:: EXCERPTED RECORDS

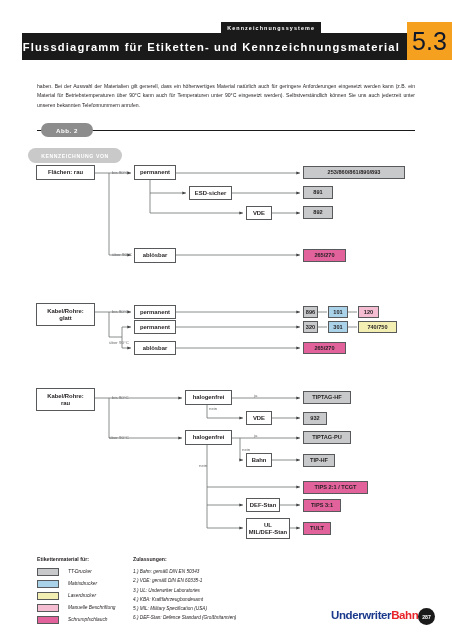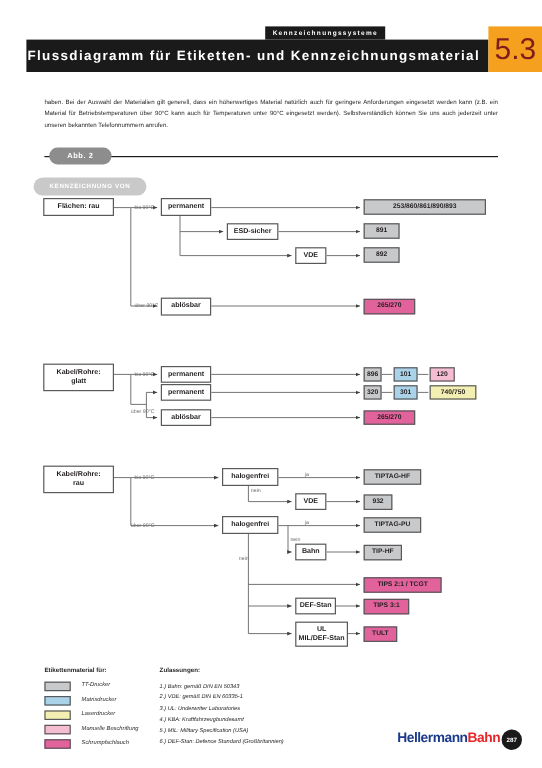"5.3" .header-num { color: #7f1d1d -> #0f172a }
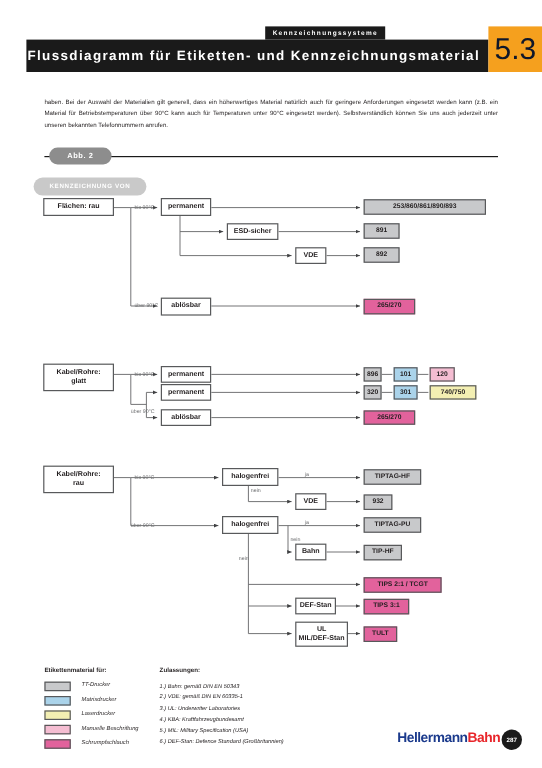"Hellermann" span.h { text: Hellermann -> Underwriter }
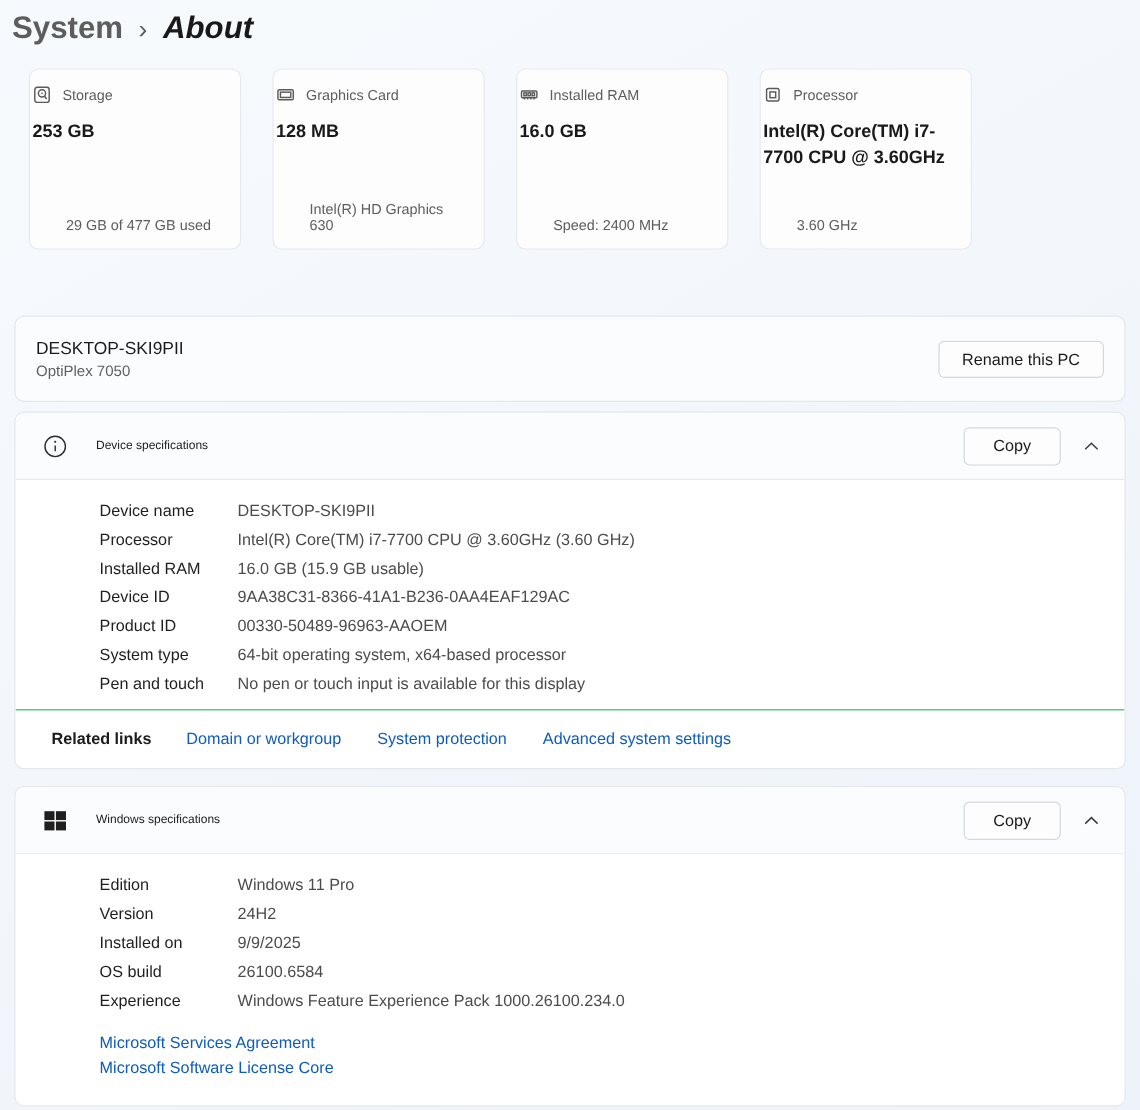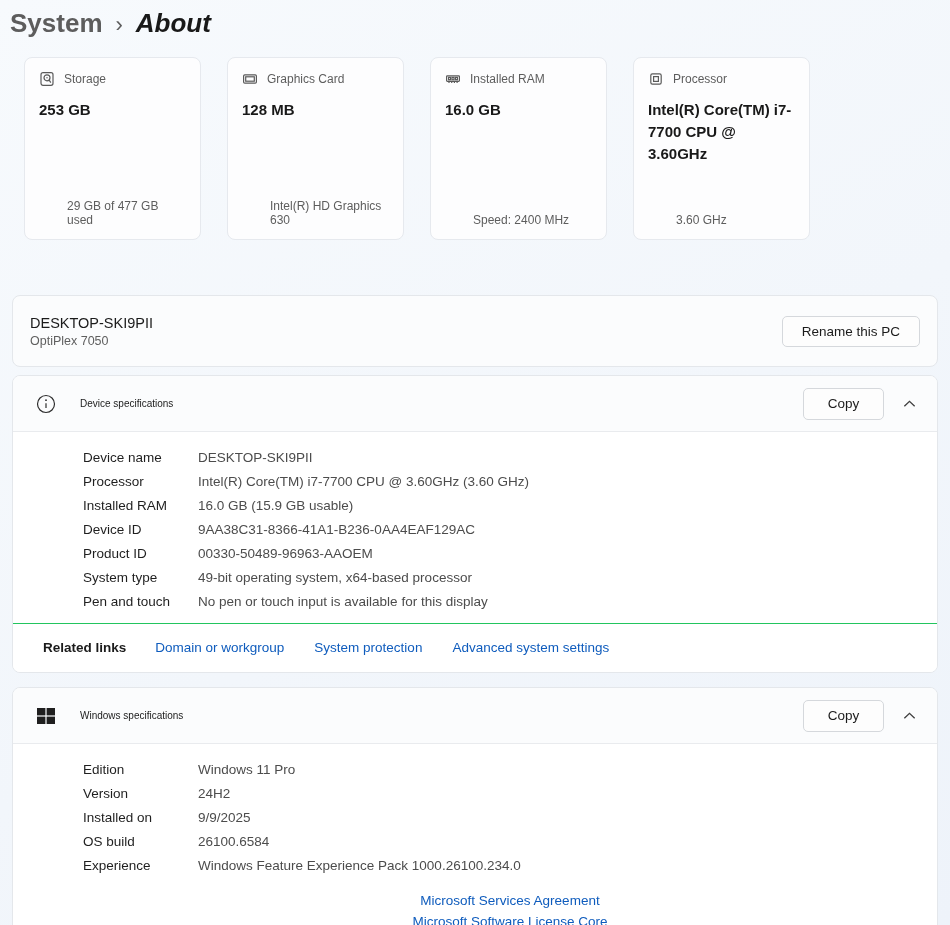"Storage" .card { height: 183px -> 151px; padding: 13px 14px 12px 14px -> 13px 14px 12px 2px }
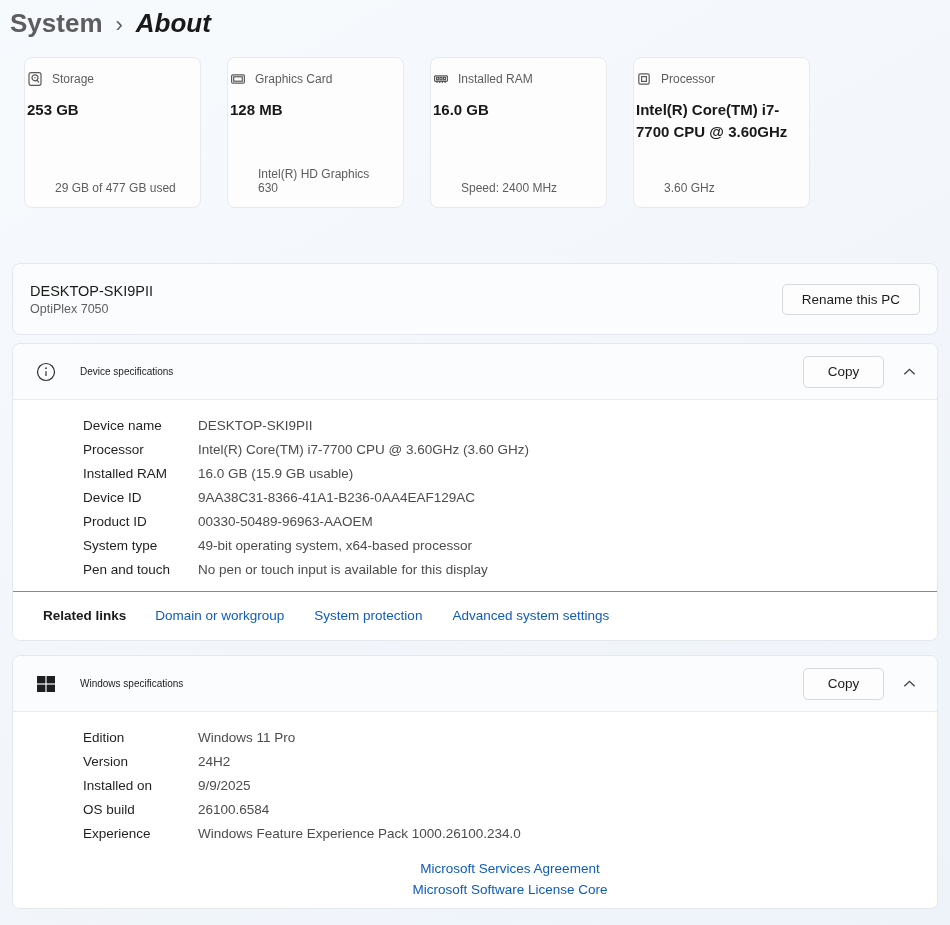"49-bit operating system, x64-based" span.spec-value { text: 49-bit -> 64-bit }
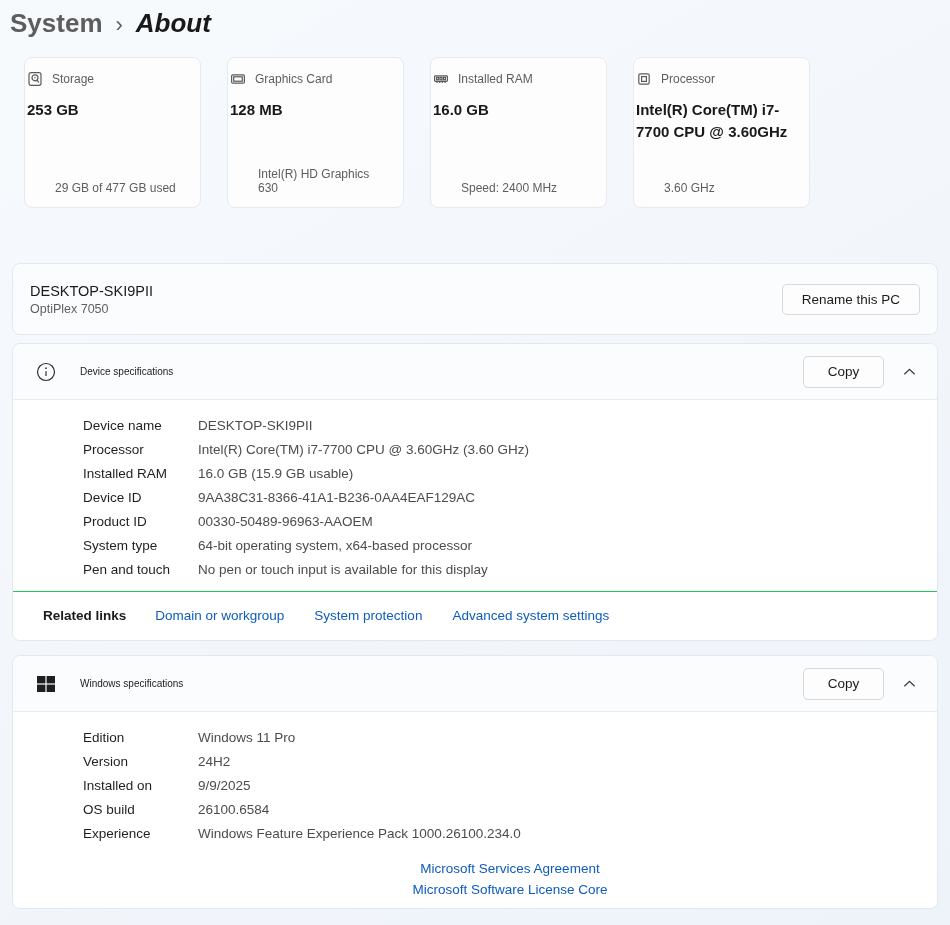"Microsoft Services Agreement" .license-links { padding: 6px 0 11px 70px -> 6px 0 24px 70px; text-align: center -> none }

::::

**TASK DESCRIPTION**
In your copy of the entries above, leave out the pictures and keep every word exact.

**EXERCISE RESPONSE**
"5.3" .header-num { color: #7f1d1d -> #0f172a }
"Hellermann" span.h { text: Hellermann -> Underwriter }
"Storage" .card { height: 183px -> 151px; padding: 13px 14px 12px 14px -> 13px 14px 12px 2px }
"49-bit operating system, x64-based" span.spec-value { text: 49-bit -> 64-bit }
"Microsoft Services Agreement" .license-links { padding: 6px 0 11px 70px -> 6px 0 24px 70px; text-align: center -> none }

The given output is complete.